▸ **Work item**
Among the entries below, extract exactly the lines that run from the one with "[70,114,181,125] // Ionoid" through the one with "[319,134,370,142] in future.", both ends included.

▸ **Records for the task**
####
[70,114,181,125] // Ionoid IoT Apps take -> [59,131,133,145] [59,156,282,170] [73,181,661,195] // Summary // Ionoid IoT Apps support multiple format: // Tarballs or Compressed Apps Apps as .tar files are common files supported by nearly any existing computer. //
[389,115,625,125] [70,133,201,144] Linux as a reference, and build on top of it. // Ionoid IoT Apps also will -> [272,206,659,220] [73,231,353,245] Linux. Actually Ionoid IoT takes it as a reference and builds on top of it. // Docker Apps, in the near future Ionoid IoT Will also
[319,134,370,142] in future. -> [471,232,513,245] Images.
####
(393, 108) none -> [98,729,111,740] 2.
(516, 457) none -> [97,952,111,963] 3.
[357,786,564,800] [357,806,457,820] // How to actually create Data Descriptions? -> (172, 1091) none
####
▸ **Solution**
[70,114,181,125] // Ionoid IoT Apps take -> [59,131,133,145] [59,156,282,170] [73,181,661,195] // Summary // Ionoid IoT Apps support multiple format: // Tarballs or Compressed Apps Apps as .tar files are common files supported by nearly any existing computer. //
[389,115,625,125] [70,133,201,144] Linux as a reference, and build on top of it. // Ionoid IoT Apps also will -> [272,206,659,220] [73,231,353,245] Linux. Actually Ionoid IoT takes it as a reference and builds on top of it. // Docker Apps, in the near future Ionoid IoT Will also
[319,134,370,142] in future. -> [471,232,513,245] Images.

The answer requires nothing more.